У всякого из нас были излюбленные профессора. Сидонского, кажется, только я один ставил высоко и уважал во-всю; другие его ненавидели и изображали в карикатурах, как он сам засыпает на своих лекциях; это не было выдумкой. Самое большое впечатление производили лекции Гримма. Он читал ордера[108].
Утром на улицах горел тогда еще фотоген — американский свет-свет-свет, как над ним смеялись газеты: он светил так тускло, что нельзя было разобрать даже вывески над лавкой.
В академических коридорах было еще темнее: только в начале да в конце коридора светилась точка у стены, а посредине огромного узкого пространства приходилось шагать, высоко поднимая ногу, чтобы не споткнуться о какое-нибудь полено, оброненное истопником. Коридор был наполнен газами, едко лезущими в нос и в глаза. Почти ощупью добираешься до аудитории: архитектура. Тут еще и тишина прибавляла таинственности. А самым таинственным явлением был профессор Гримм. Молодое еще, красивое, с острым носом лицо его было обрамлено гладкими седыми волосами. Рассказывали, что он поседел в одну ночь, когда ему пришлось бежать из-за границы, где рухнул мост, который он строил.
Вот высокая, стройная фигура Гримма с острым, длинным мелом в пальцах правой руки; он ходит таинственно и тихо все по одному направлению — от кафедры к доске и обратно.
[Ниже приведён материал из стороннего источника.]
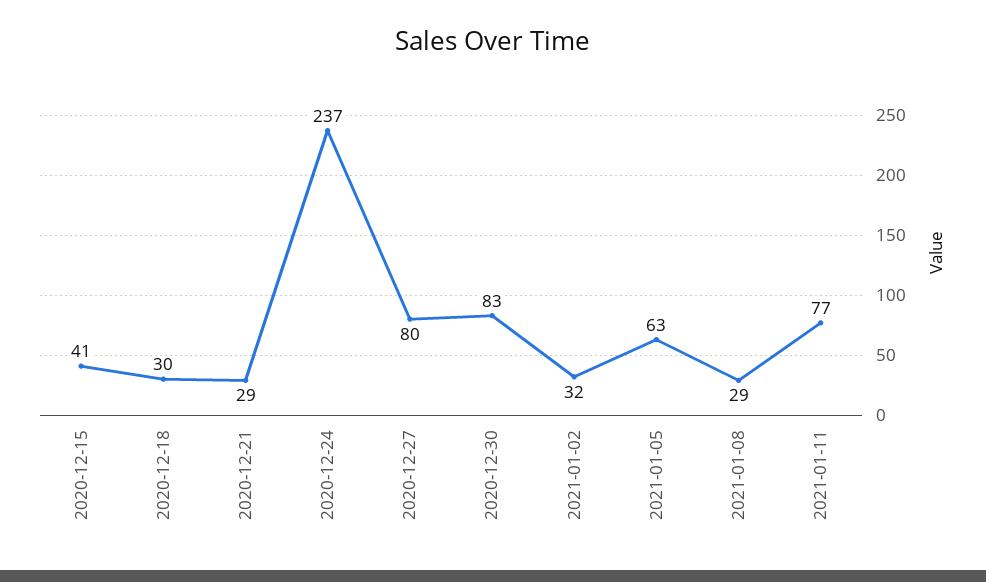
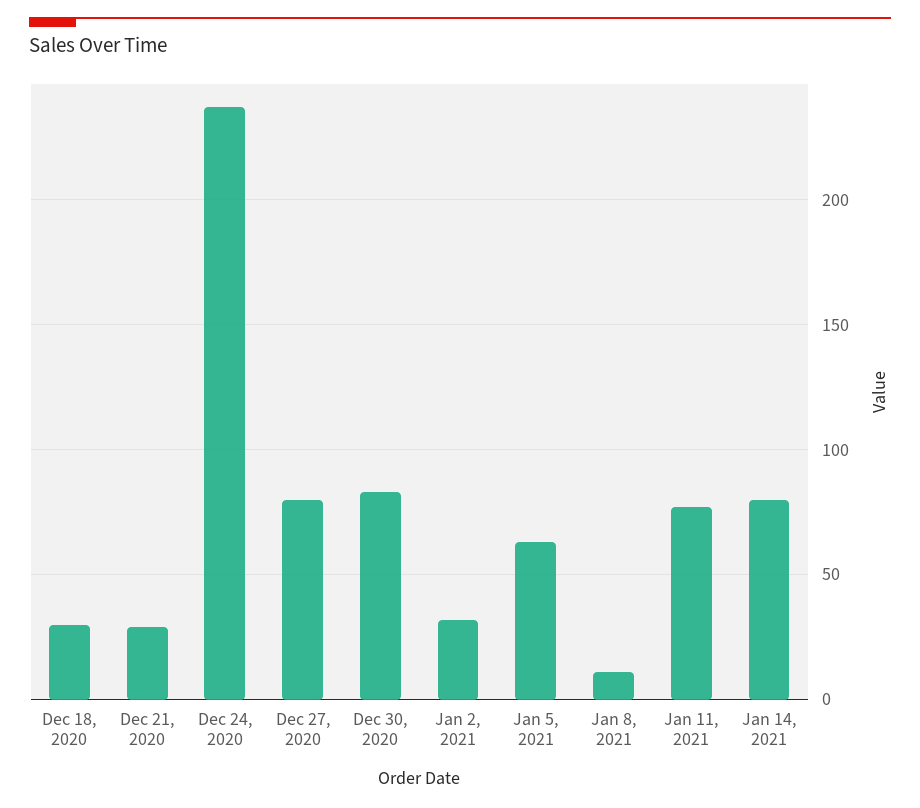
2020-12-15: 41 -> none
2021-01-08: 29 -> 10
Jan 14, 2021: none -> 80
Останавливается перед доской, долго, чисто и отчетливо чертит какой-нибудь гзымс[109] из классических ордеров — римский или греческий, — вычерчивает особо параллелограммами схему размеров карниза, фриза и архитрава, делит их равными полудюймовыми линиями и методически повторяет монотонно: «Карниз относится к фризу плюс архитрав, как минор к майор, т. е. как меньшая к большей части», — потом перебирает детально части гзымса в отношениях золотого сечения[110]: пять к трем, восемь к тринадцати, три к пяти. Черчение ордеров наизусть было обязательно и для живописцев.
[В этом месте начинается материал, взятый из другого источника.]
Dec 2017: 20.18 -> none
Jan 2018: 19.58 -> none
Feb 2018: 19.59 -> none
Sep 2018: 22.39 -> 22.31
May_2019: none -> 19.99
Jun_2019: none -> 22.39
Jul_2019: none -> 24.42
Все мы обожали Лаврова, профессора физики и химии, посмеивались над И. И. Горностаевым, который пересыпал свои лекции истории изящных искусств смехотворными анекдотами и мимическими движениями, которые он проделывал, взбираясь на пирамиду Хеопса в Египте. Очень боялись Томаса, профессора математики, и Малышева, профессора механики.